(Beginning of GIVEN RECORDS)
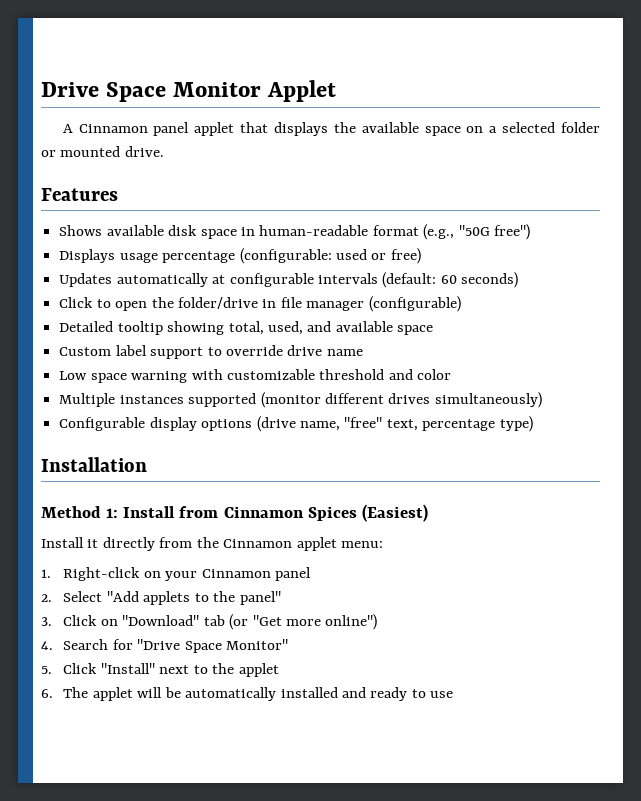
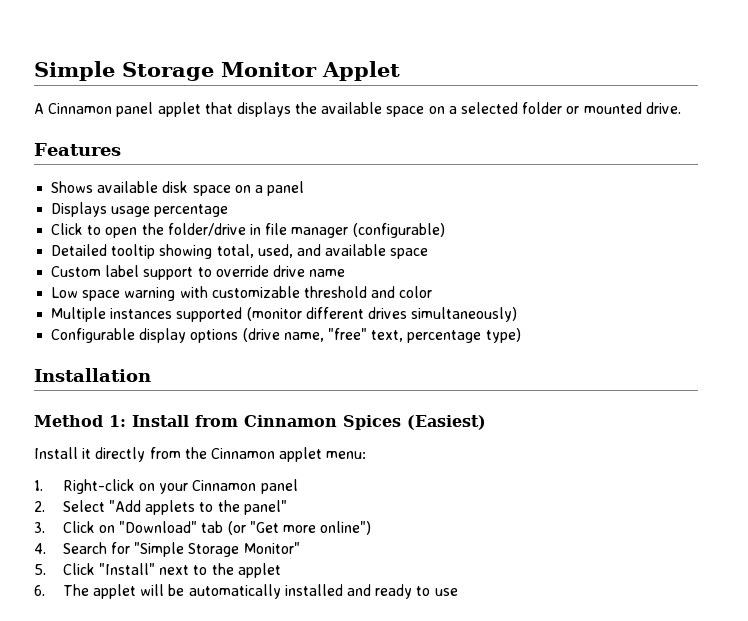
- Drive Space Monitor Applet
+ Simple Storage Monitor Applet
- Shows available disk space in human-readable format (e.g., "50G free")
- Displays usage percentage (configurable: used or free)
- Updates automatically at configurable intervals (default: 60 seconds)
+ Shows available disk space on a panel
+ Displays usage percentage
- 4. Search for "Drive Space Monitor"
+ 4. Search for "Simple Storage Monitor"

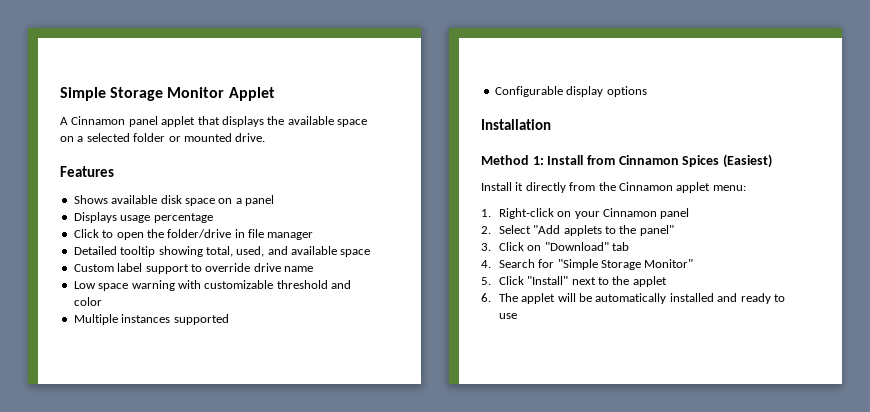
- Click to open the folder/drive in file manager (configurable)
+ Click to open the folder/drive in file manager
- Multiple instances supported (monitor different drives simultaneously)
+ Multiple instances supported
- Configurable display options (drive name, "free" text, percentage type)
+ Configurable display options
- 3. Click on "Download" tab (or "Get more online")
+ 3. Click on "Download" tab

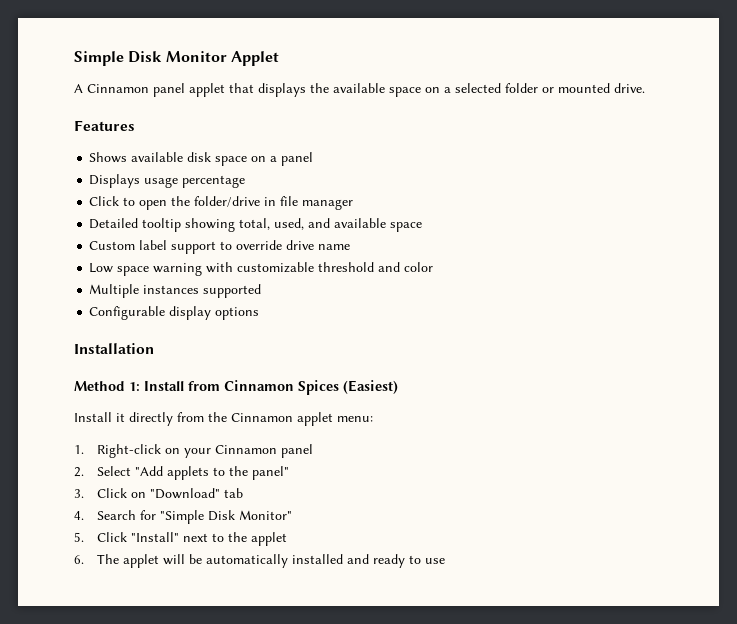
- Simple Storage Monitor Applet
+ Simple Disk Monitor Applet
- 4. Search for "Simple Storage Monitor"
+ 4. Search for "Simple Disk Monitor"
(End of GIVEN RECORDS)
(Beginning of GIVEN RECORDS)
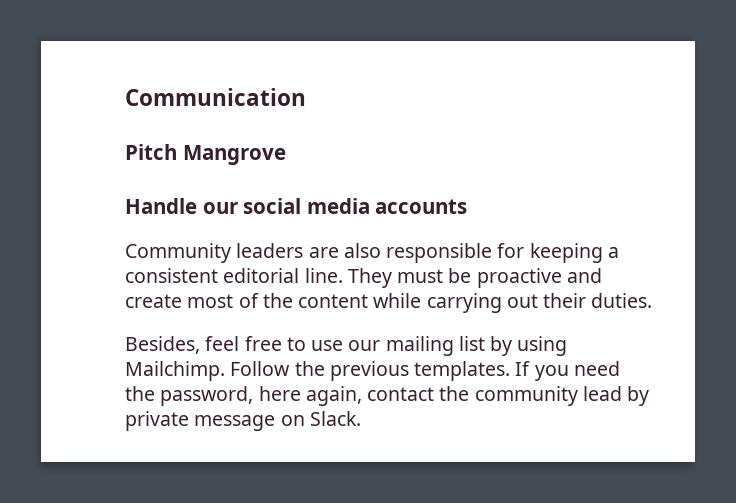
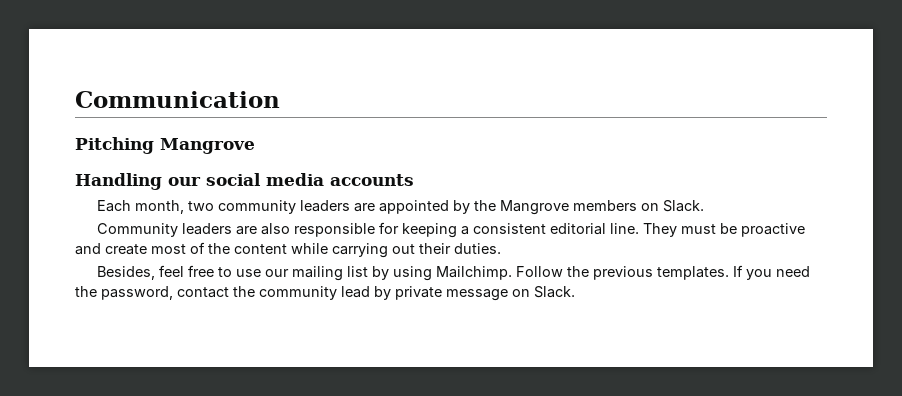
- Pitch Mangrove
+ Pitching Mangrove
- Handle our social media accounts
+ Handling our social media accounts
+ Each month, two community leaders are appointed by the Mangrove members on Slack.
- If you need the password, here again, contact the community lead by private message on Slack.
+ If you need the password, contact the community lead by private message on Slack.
(End of GIVEN RECORDS)
(Beginning of GIVEN RECORDS)
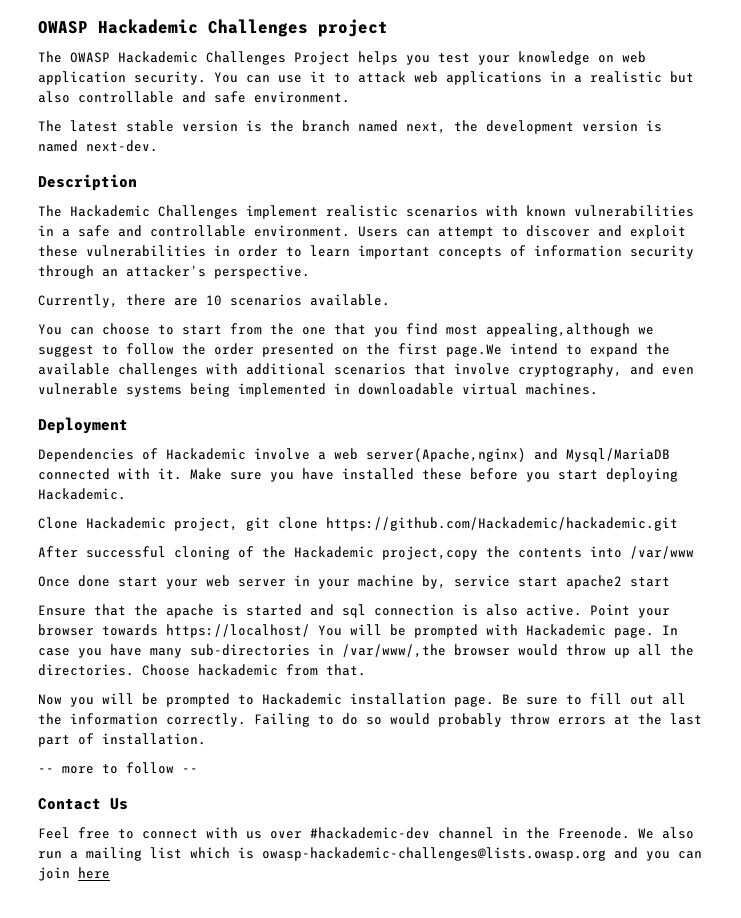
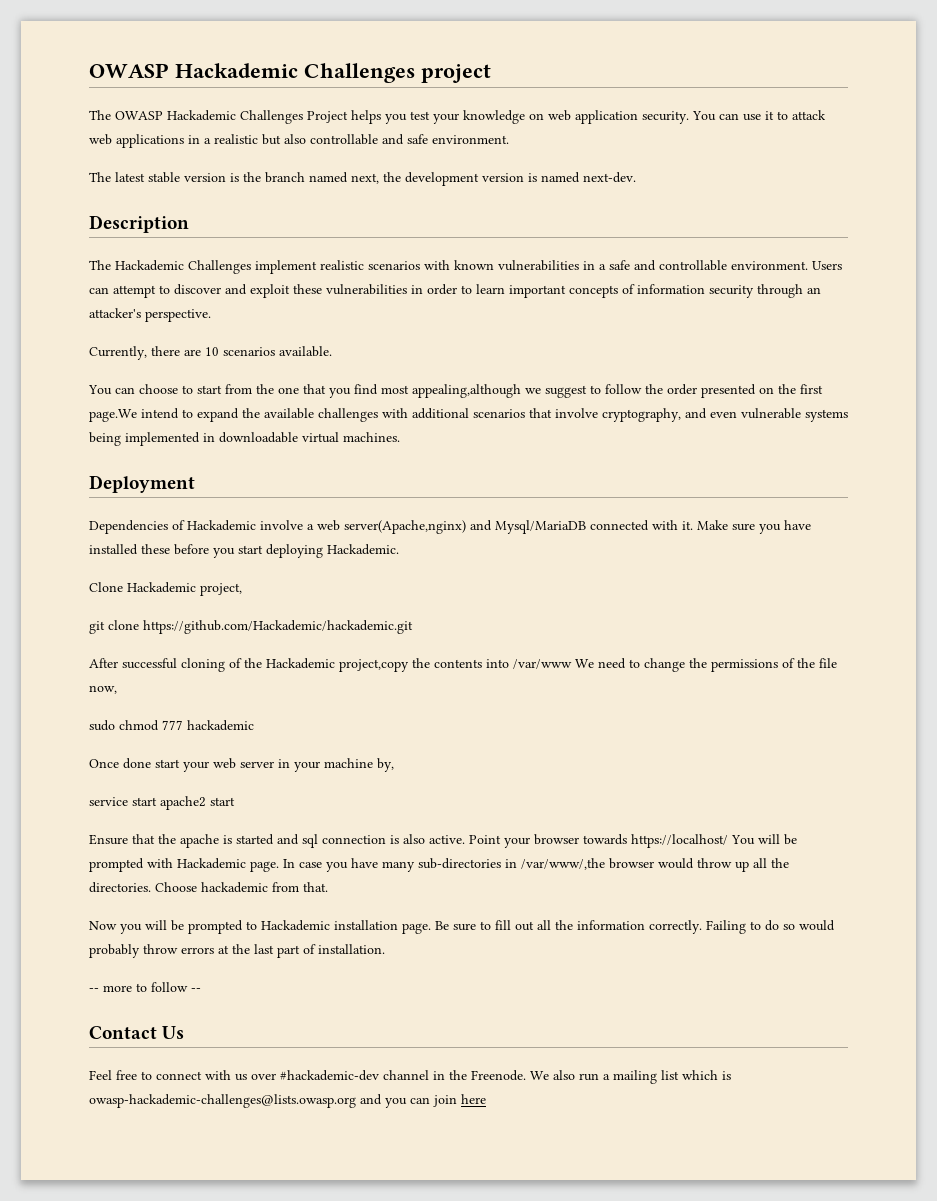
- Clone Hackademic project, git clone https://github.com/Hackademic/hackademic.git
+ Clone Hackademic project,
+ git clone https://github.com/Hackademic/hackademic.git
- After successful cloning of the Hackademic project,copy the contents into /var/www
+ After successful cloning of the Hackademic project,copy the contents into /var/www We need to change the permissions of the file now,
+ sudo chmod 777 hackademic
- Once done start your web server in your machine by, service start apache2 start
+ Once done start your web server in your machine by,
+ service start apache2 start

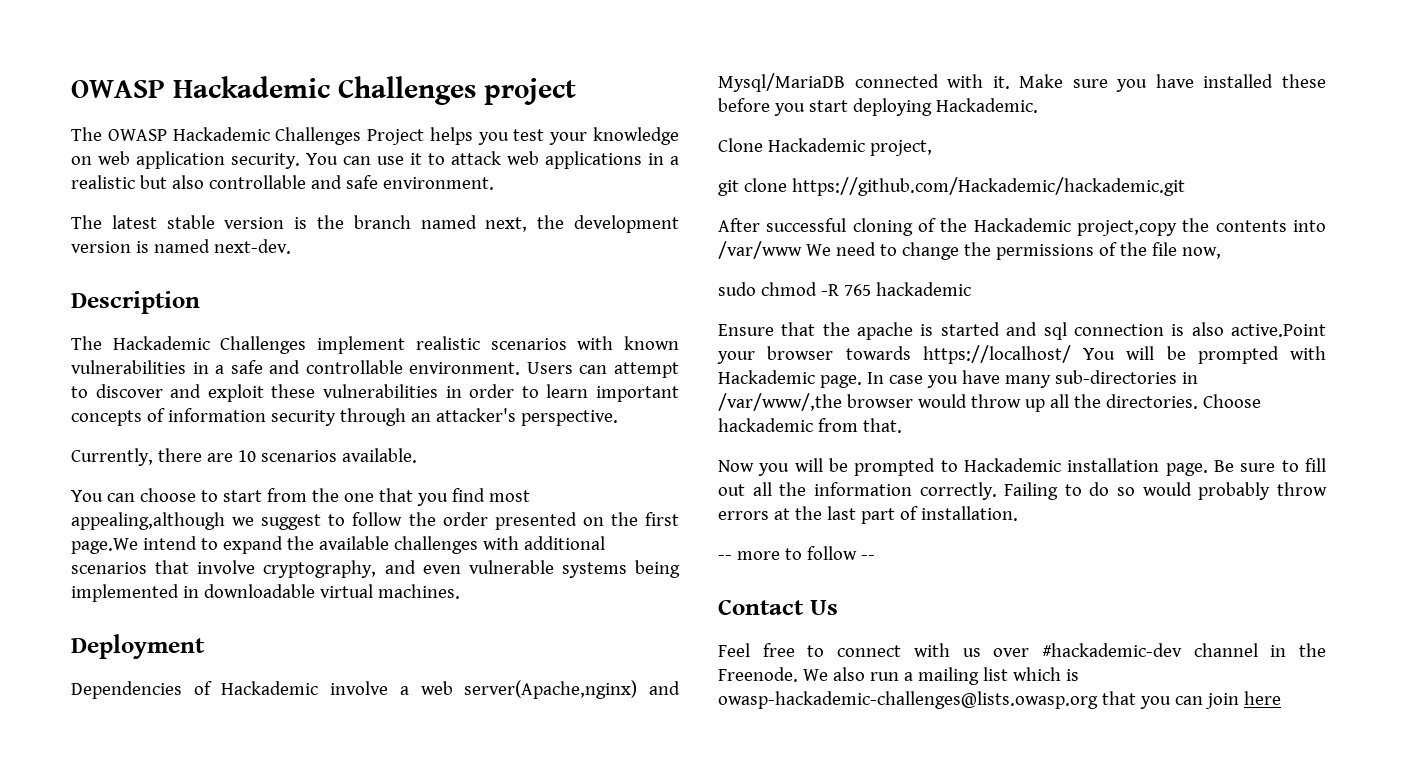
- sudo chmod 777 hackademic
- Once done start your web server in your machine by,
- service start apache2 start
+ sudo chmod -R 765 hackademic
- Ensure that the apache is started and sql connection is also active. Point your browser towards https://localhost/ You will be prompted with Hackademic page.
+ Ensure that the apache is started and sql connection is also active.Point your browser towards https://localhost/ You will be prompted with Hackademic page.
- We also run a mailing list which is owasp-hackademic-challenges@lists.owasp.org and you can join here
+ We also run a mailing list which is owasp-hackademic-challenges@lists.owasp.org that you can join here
(End of GIVEN RECORDS)
Copy range, inclusive: the line holding "- Handle our social media accounts" to the line holding "- If you need". Reproduce exactly those lines of the records above and no others.

WRITTEN REPLY:
- Handle our social media accounts
+ Handling our social media accounts
+ Each month, two community leaders are appointed by the Mangrove members on Slack.
- If you need the password, here again, contact the community lead by private message on Slack.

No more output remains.